L'opposition syrienne participera à la conférence de Tunis
Le Conseil national syrien (CNS), principale instance de l’opposition syrienne, sera représenté à la conférence internationale sur la crise en Syrie vendredi en Tunisie, a annoncé lundi à Rome le ministre tunisien des Affaires étrangères, Rafik Abdessalem.
“Le Conseil national syrien, et d’autres composantes de l’opposition, seront représentés à la rencontre de Tunis”, a déclaré M. Abdessalem à l’issue d’une rencontre de dix ministres des Affaires étrangères des pays méditerranéens, sous co-présidence italo-tunisienne.
Vendredi dernier, le chef de la diplomatie tunisienne avait affirmé que le Conseil national syrien, n’aurait pas de représentation officielle à cette “Conférence des amis du peuple syrien” le 24 février.
“Bien sûr que l’opposition doit être présente”, a renchéri le ministre italien des Affaires étrangères, Giulio Terzi, pour qui la réunion de Tunis doit être “inclusive”.
La Tunisie a accueilli le premier congrès de l’opposition syrienne en décembre dernier mais n’a pas officiellement reconnu le CNS.
M. Abdessalem a par ailleurs mis en garde lundi contre un “scénario irakien” en Syrie.
“Nous ne voulons pas qu’un autre scénario irakien se reproduise en Syrie.
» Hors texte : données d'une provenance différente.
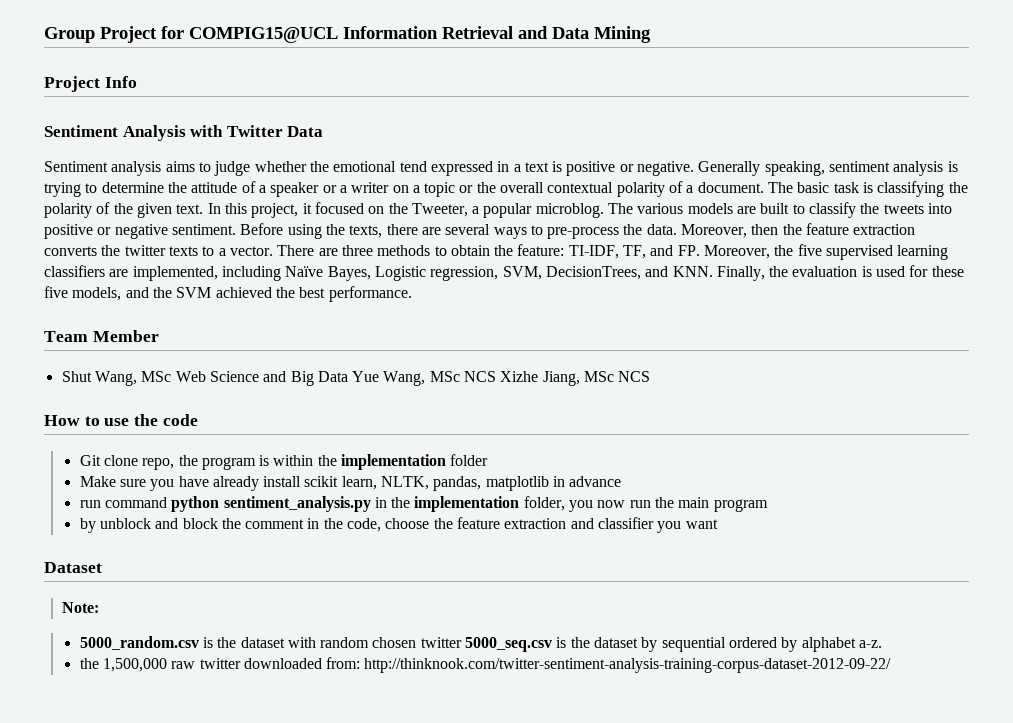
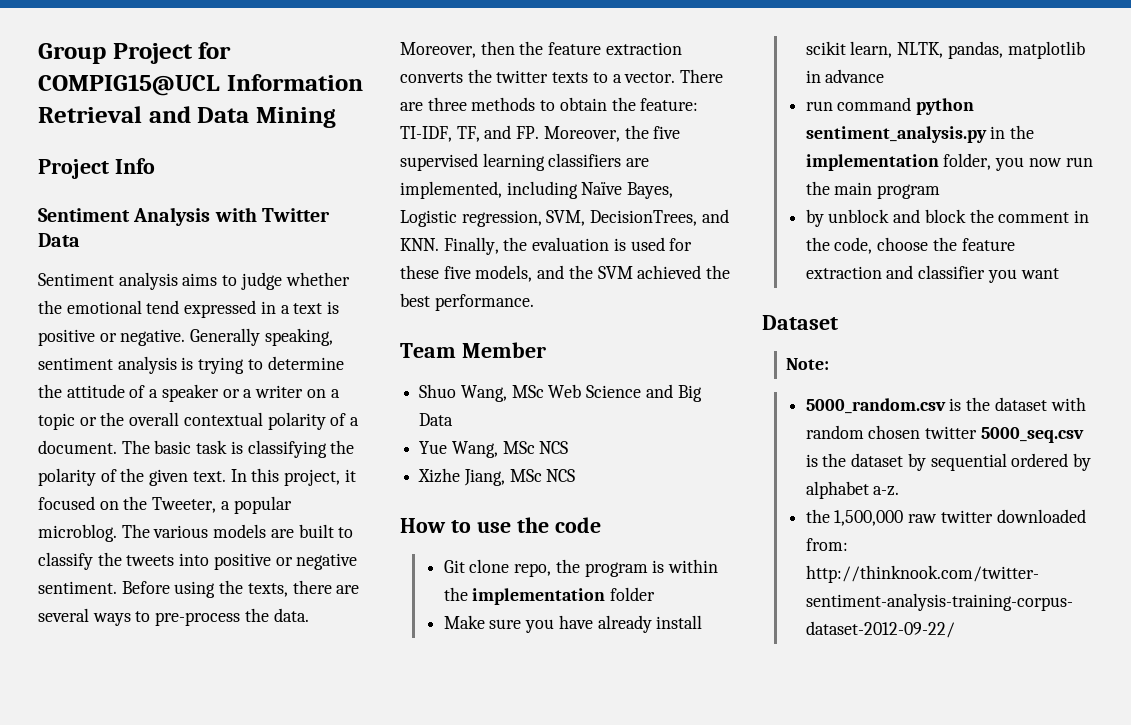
[61,371,92,382] Shut -> [419,384,457,398] Shuo
(348, 376) none -> (454, 419) //
(497, 376) none -> (569, 447) //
Nous devons préserver l’intégrité de la Syrie”, a déclaré M. Abdessalem, précisant qu’il s’agissait d’une “position commune”.
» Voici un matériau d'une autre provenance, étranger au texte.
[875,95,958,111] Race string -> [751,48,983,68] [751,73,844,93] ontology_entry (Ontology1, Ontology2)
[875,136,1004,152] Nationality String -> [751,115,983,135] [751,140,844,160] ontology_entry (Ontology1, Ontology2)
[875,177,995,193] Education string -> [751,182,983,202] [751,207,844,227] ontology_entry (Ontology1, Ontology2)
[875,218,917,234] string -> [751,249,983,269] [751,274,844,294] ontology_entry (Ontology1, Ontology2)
“Nous sommes tous d’accord pour presser le gouvernement syrien de mettre fin à sa répression. Nous pensons que le 24 nous devons envoyer un message fort au gouvernement syrien. Il y a eu suffisamment de tueries, il doit y avoir un changement politique”, a ajouté le ministre.
Ce dernier a toutefois précisé : “je ne pense pas qu’un pays arabe réclame une intervention militaire, les pays européens n’en veulent pas non plus”.
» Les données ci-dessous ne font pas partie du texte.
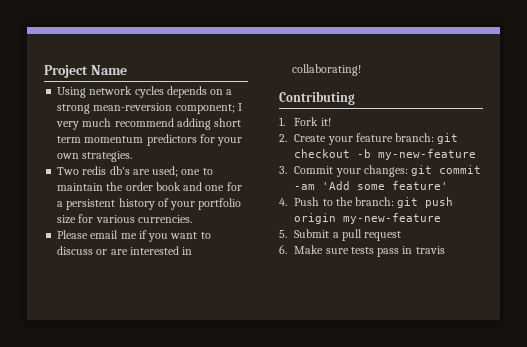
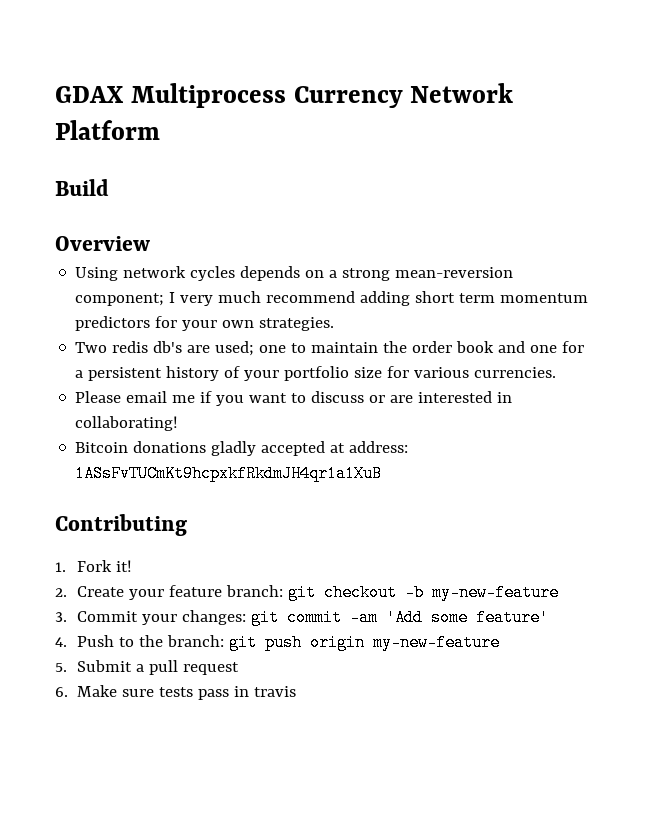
[44,65,127,78] Project Name -> [55,83,514,108] [55,120,160,140] [55,179,109,196] [55,236,150,251] GDAX Multiprocess Currency Network Platform // Build // Overview
(362, 70) none -> [75,441,409,456] [75,465,383,482] // Bitcoin donations gladly accepted at address: 1ASsFvTUCmKt9hcpxkfRkdmJH4qr1a1XuB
Le ministre s’exprimait à l’issue de la 9e conférence ministérielle du dialogue en Méditerranée occidentale (“5+5” : Portugal, Espagne, France, Italie, Malte / Mauritanie, Maroc, Algérie, Tunisie, Libye).
Le régime syrien a renforcé ses troupes lundi dans la ville rebelle de Homs (centre), où la situation humanitaire devient insoutenable, et les maintient en état d’alerte dans la capitale Damas, théâtre de manifestations inédites ces derniers jours.